Cronaca

Capaccio: omicidio Marandino e Sabia, Cassazione conferma ergastolo per il killer

Una sentenza che, dopo 35 anni, fa calare il sipario definitivamente sul duplice omicidio di camorra

Cassazione conferma la condanna all’ergastolo per Umberto Adinolfi, killer che il 30 luglio del 1986 uccise a Capaccio Antonio Sabia e Vincenzo Marandino, figlio del boss Giovanni Marandino, con l’auto di un complice. Gli ermellini, infatti, hanno ritenuto infondate tutte le eccezioni sollevate dai legali difensori di Adinolfi, detto ‘a scamarda, esponente di spicco della malavita nell’Agro Nocerino-Sarnese. Una sentenza che, dopo 35 anni, fa calare il sipario definitivamente sul duplice omicidio di camorra.
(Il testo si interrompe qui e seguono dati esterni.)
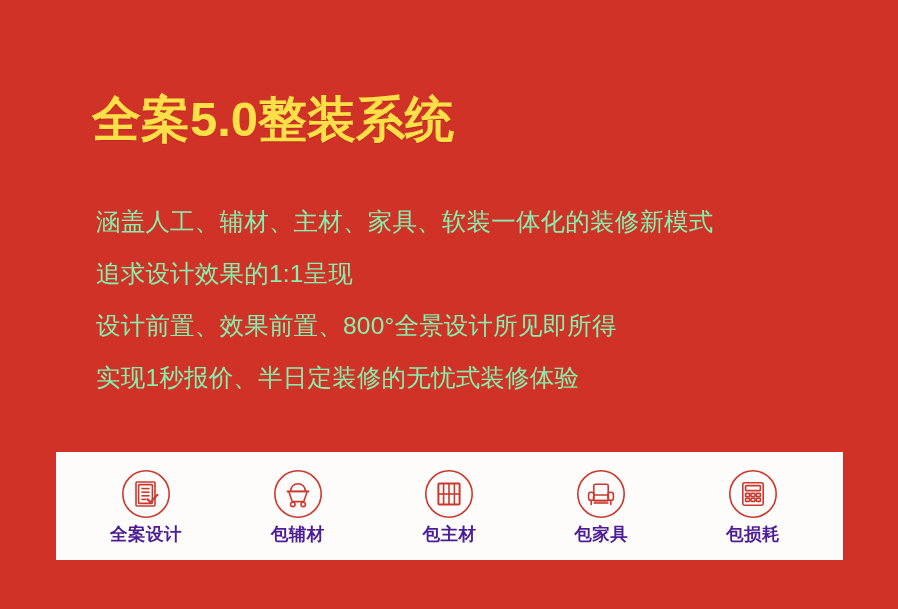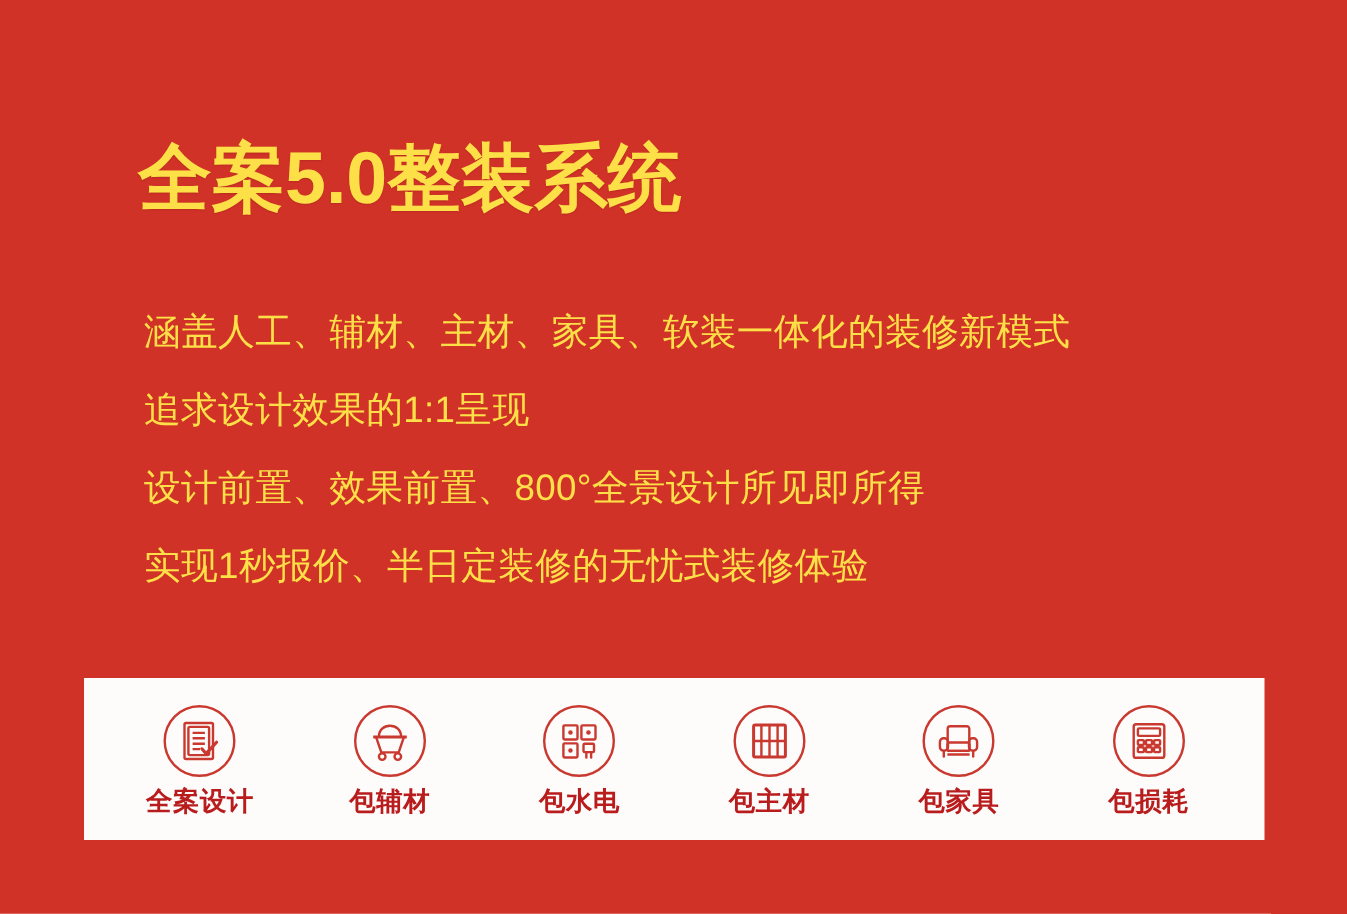"涵盖人工、辅材、主材、家具、软装一体化的装修新模式" .body-line { color: #fde047 -> #86efac }
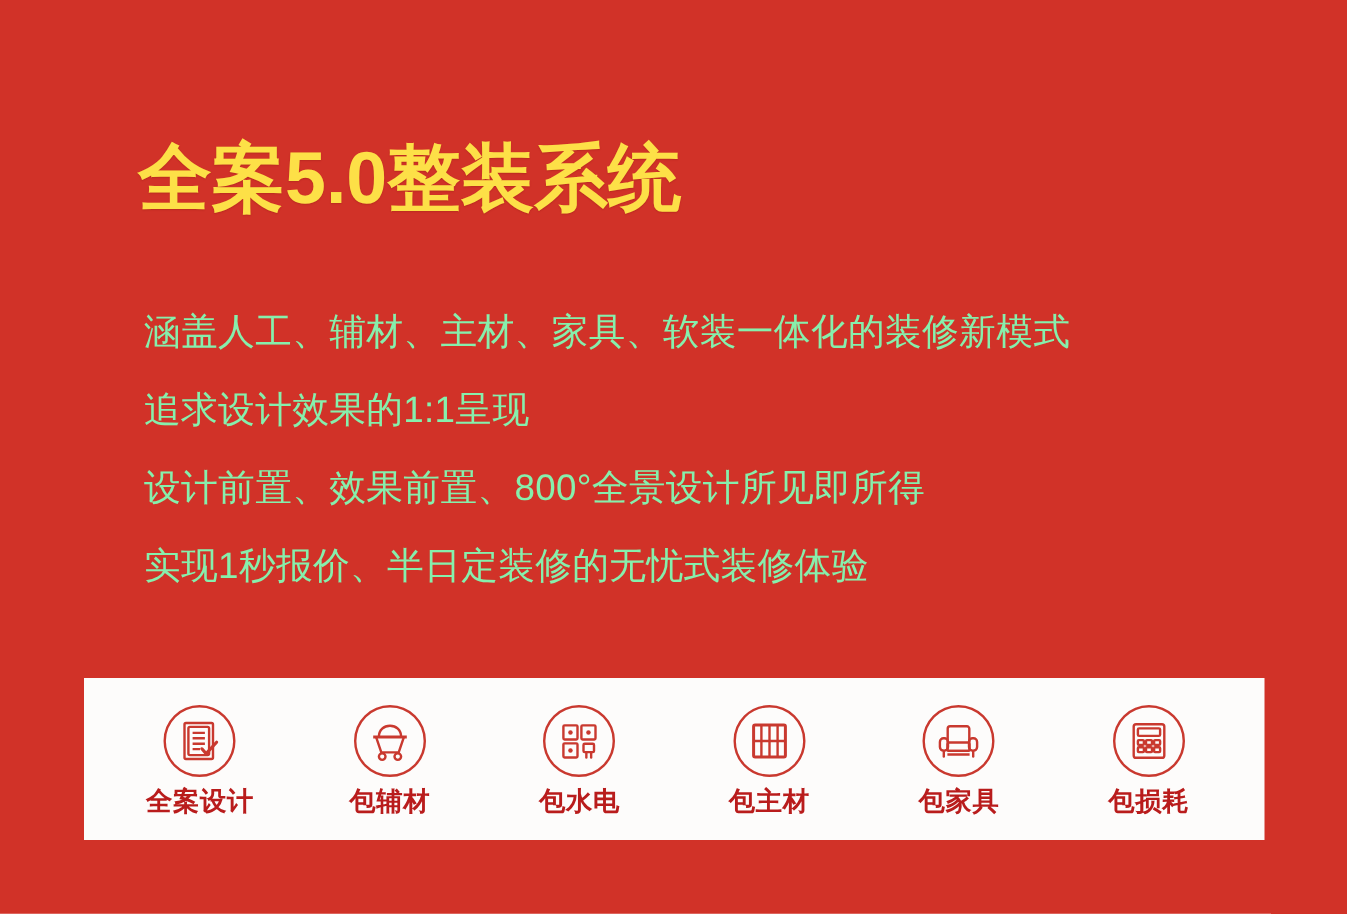"全案设计" .feature-label { color: #b91c1c -> #4c1d95 }
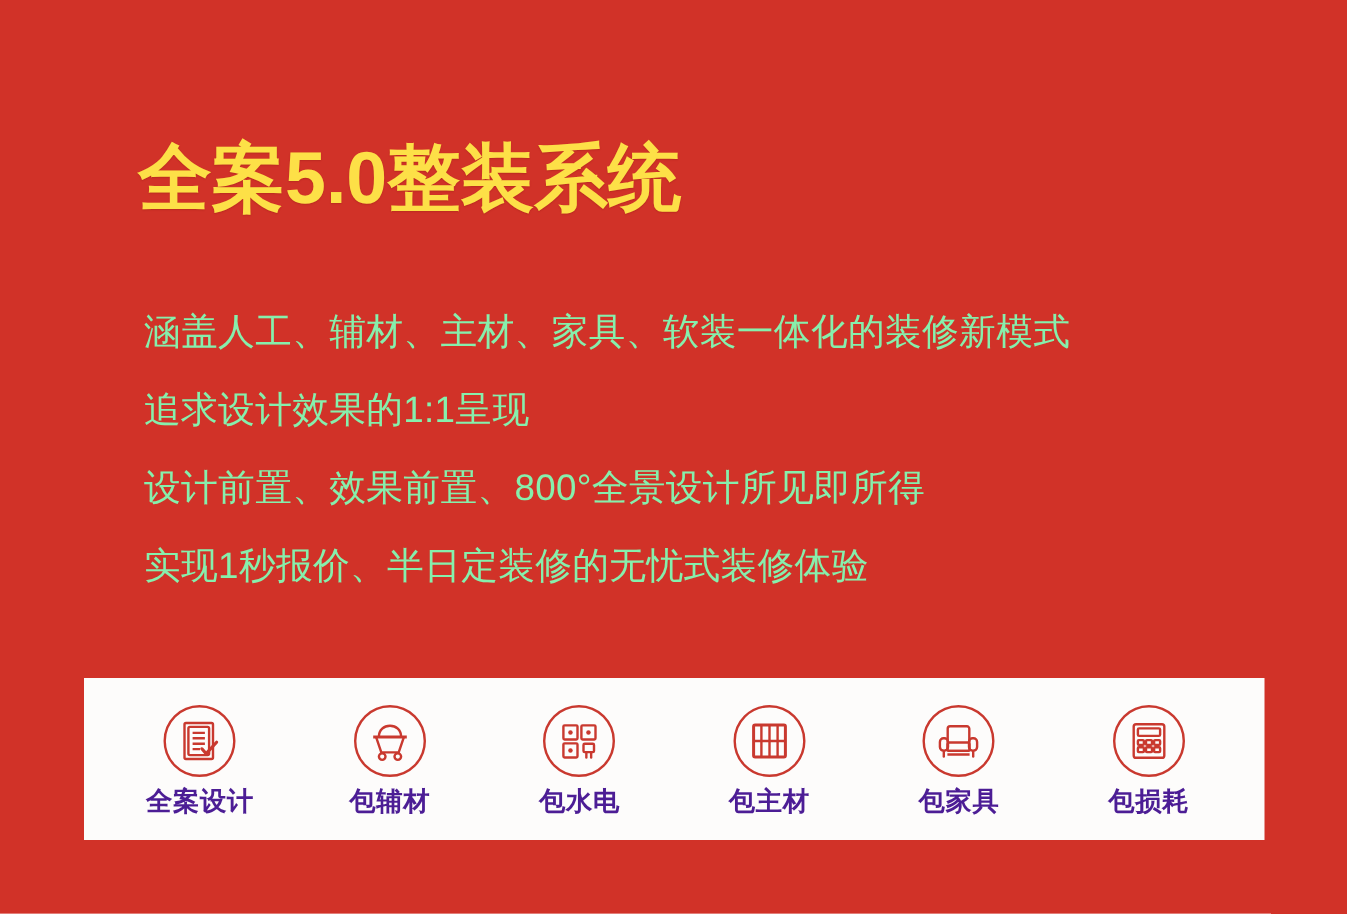"包水电" div.feature-item { html: <div> <span> <svg> <circle></circle> <rect></rect> <rect></rect> <rect></rect> <circle></circle> <circle></circle> <circle></circle> <rect></rect> <line></line> <line></line> </svg> </span> <span>包水电</span> </div> -> none }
Cassazione conferma l’ergastolo per Umberto Adinolfi

Condannato all’ergastolo in primo grado il 20 settembre del 2017, dopo varie fasi processuali durate 31 anni, la conferma del ‘fine pena mai’ arrivò anche dalla Corte di Assise d’Appello di Salerno il 18 novembre 2019. Non è servito ad evitare il carcere a vita nemmeno il ricorso in Cassazione, con sentenza del 17 febbraio 2021, le cui motivazioni sono state pubblicate solo ieri.

La vicenda giudiziaria

Nel 2009, la doppia condanna all’ergastolo fu annullata dai giudici della Suprema Corte per mero difetto di procedibilità, in quanto l’imputato, arrestato nel 2005 in Spagna dove era fuggito, non era stato ancora estradato. Gli atti furono così rimessi al pm ed il processo cominciò daccapo, conclusosi dunque con la medesima sentenza del primo procedimento, anche a seguito della confessione resa da Adinolfi a 31 anni dal duplice omicidio, ammettendo il delitto spiegando come vennero trucidati Enzo Marandino e il suo autista Sabia, che all’epoca avevano rispettivamente 29 e 26 anni.

Le richieste dei difensori

Gli avvocati del killer avevano chiesto, per questo, la concessione di attenuanti generiche vista la successiva collaborazione con la magistratura, negate però dalla Cassazione in quanto “la confessione è avvenuta molti anni dopo, solo in sede di udienza preliminare ovvero quando il quadro probatorio, ormai, era ben definito a suo carico”.